Where there’s no smoke, there are scams: the Florida Legislature’s failure this month to reach agreement on implementation of a voter-approved constitutional amendment to make medical marijuana accessible to qualifying patients is prolonging uncertainty about the permissible and the banned and creating unintended vacuums that scammers have been quick to fill.
The scams have spread wide enough to cause the state Department of Health to intervene with warnings.. And now, according to Palm Coast government officials, the scams are trying to lure Palm Coast residents with false promises of “marijuana licenses.”
“Signs for legal weed have been popping up all over Palm Coast Florida,” Jay Maher, the city’s business tax receipts supervisor, wrote the state Attorney General, referring to a yard signs that have appeared in town, announcing “LEGAL WEED” for a $199 office visit (see the picture below.)
Maher called the number. “For $199.00 and $10.00 a month they will issue me a Marijuana License,” he wrote. “But first I need to provide them my drivers
license number and a credit card.
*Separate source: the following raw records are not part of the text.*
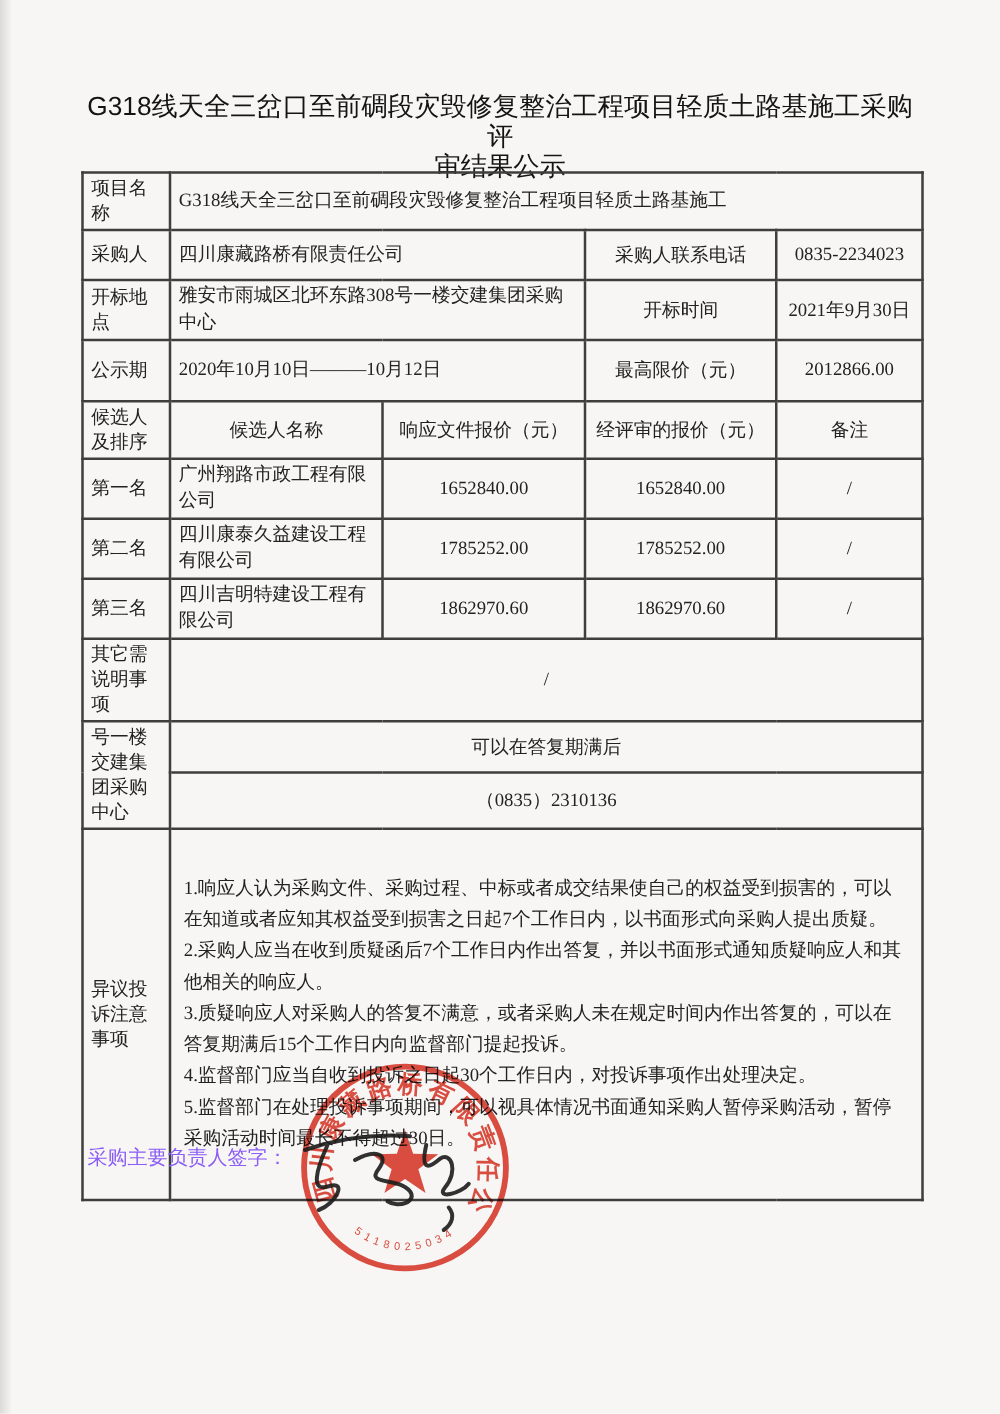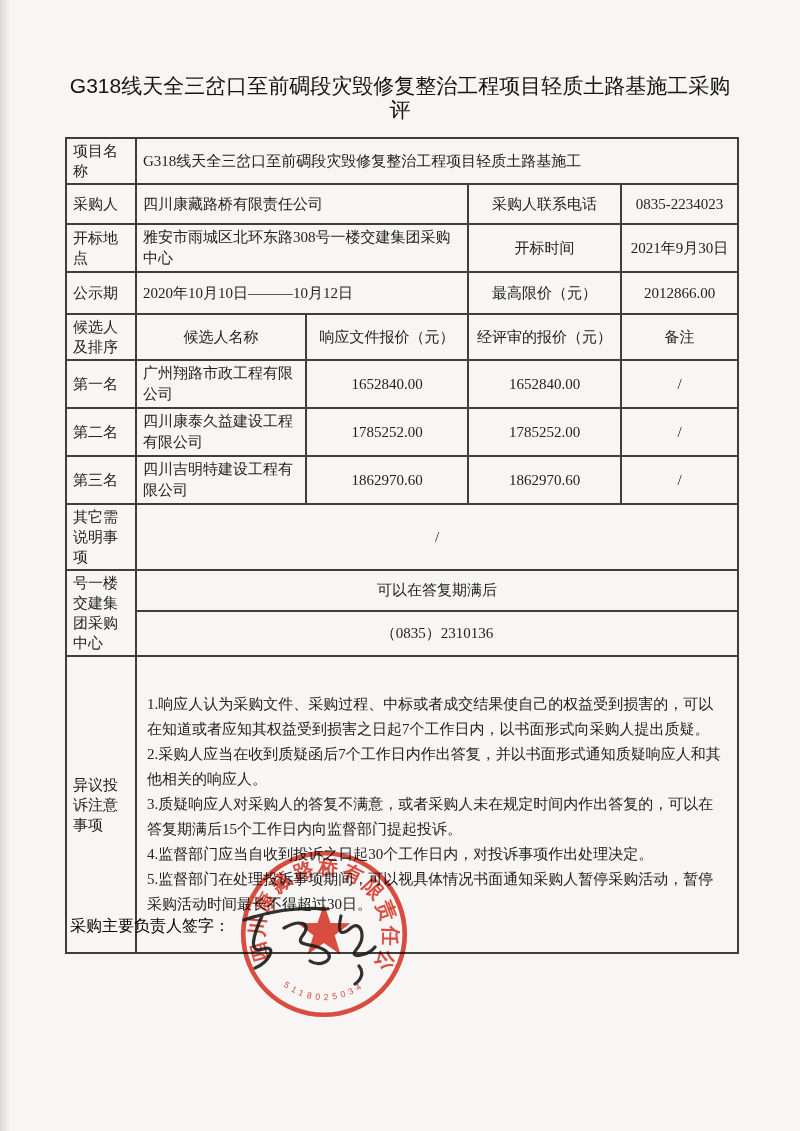"审结果公示" div { html: none -> <div>审结果公示</div> }
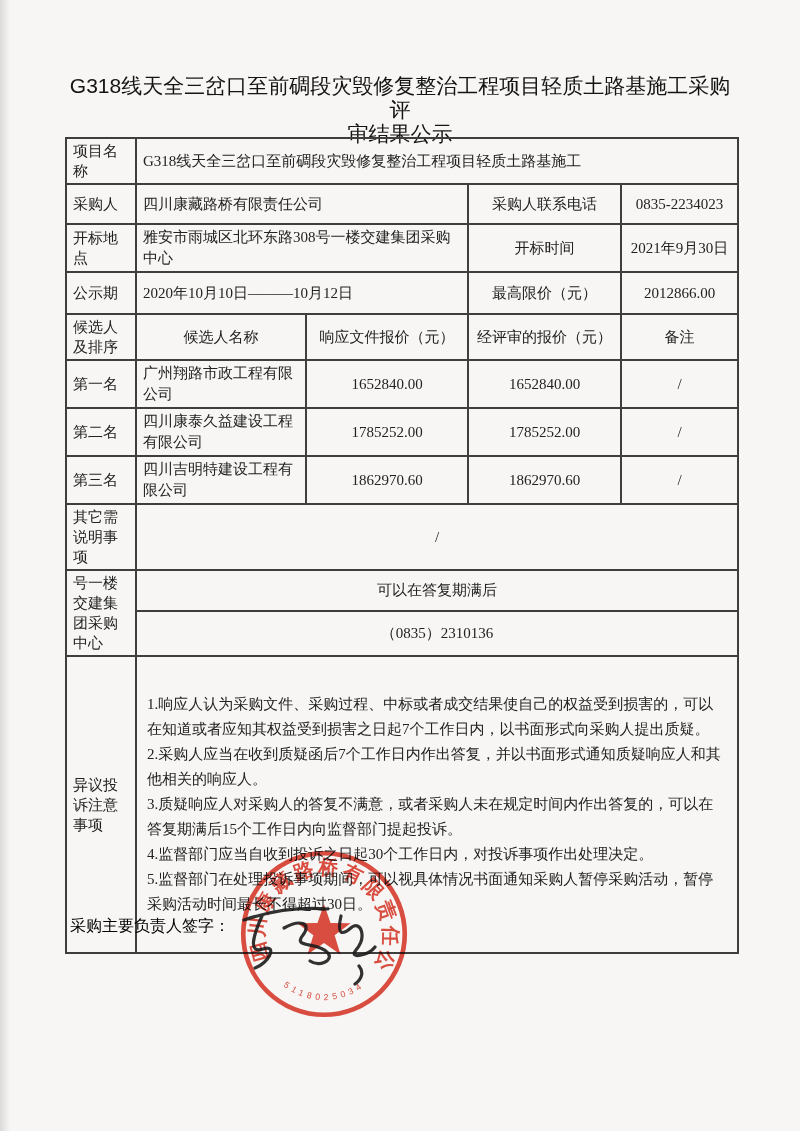"公示期" tr { height: 42px -> 49px }
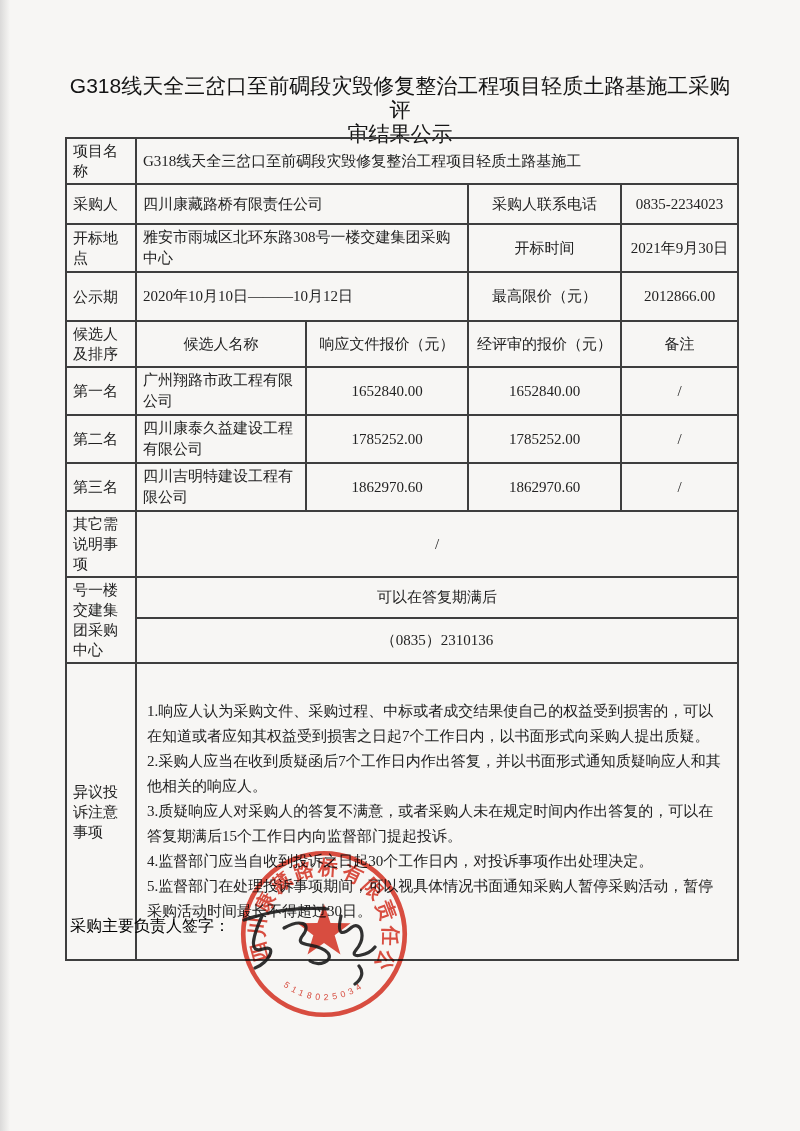"采购主要负责人签字：" div { color: #000000 -> #8b5cf6 }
I think it is pretty clear that it is a scam.”
It is: Only the state Office of Compassionate Use may legally issue identification cards for medical pot in the state. It has no third-party contractors. It does not even accept credit cards as a form of payment currently.
In Flagler County, only two physicians are currently on the Office of Compassionate Use’s list of physicians qualified to order medical marijuana: Luis Galano-Lavin on Round Tree Drive in Palm Coast, and Michael Sandborn at 9 Pine Cone Drive in Palm Coast.
Maher only got back a form letter from the office of Pam Bondi, the attorney general that has clearly been crafted to address recurring issues related to the confusion over medical marijuana’s status in the state: the office directed Maher to contact either the Office of Compassionate Use or the State Department of Health, which oversees the office.
Mayor Milissa Holland brought up the issue of the signs at this morning’s Palm Coast City Council meeting, wondering if the city had a plan beyond just taking them down. “We take them down as soon as we see them. It is a scam, it’s not just Palm Coast,” City Manager Jim Landon said, though he did not have information about the people at the origin of the signs. He directed the city’s public information officer to work with the sheriff’s office and issue a release.
“Don’t be taken in with the hope of getting medical marijuana. The only thing you will get is the loss of your money; this is truly smoke and mirrors,” Sheriff Rick Staly is quoted as saying in the release.
“I just would hate that people who actually need medical marijuana and who are suffering to call this number and get scammed by this, knowing that the discussions are going on statewide,” Holland said. “I’ve not seen the signs but I got a call that they’re popping up at several locations.”
Last week negotiations between the Florida House and Senate collapsed when the two sides could not agree on the number of dispensaries that should be available across the state: The Senate wanted a cap of just 10 retail outlets, the House wanted a cap of 100. The Amendment, approved by more than 70 percent of Florida voters, did not call for caps. So any likely rules reverted back to the state Department of Health, which has taken a far more stringent and restrictive approach to the implementation of medical pot allowances in the state.
Numerous local governments–including all of Flagler’s governments, Palm Coast among them–adopted moratoriums on allowing medical-marijuana-related businesses in their jurisdictions, justifying the moratoriums by citing the Legislature’s impending role, and the assumed clarity that was to emerge from the last legislative session, which ended last week. Lawmakers are facing criticism over the failure of the deal, and have considered a special session.
The result has been more rather than less confusion, seeding crops of scammers and opportunists.
The Health Department provides the following tips:
- The department’s Office of Compassionate Use is the only entity issuing identification cards for medical marijuana in Florida. No third party is authorized to process applications. Do not provide credit card information to any third party entity advertising the ability to obtain medical marijuana cards.
- The department does not currently accept credit cards as a form of payment for an Office of Compassionate Use identification card. There is no need to ever provide your credit card information to the department’s Office of Compassionate Use.
- There are seven dispensing organizations authorized to cultivate, process and dispense medical marijuana. These seven are the only businesses in Florida authorized to dispense medical marijuana to qualified patients and legal representatives.
- The Office of Compassionate Use maintains a list of physicians who have completed the required 8 hour education course. To find a qualified ordering physician click here.
To report scams to the Florida Department of Agriculture and Consumer Services call 1-800-HELP-FLA (1-800-435-7352). To report fraud to the Attorney General’s office call 1-866-966-7226.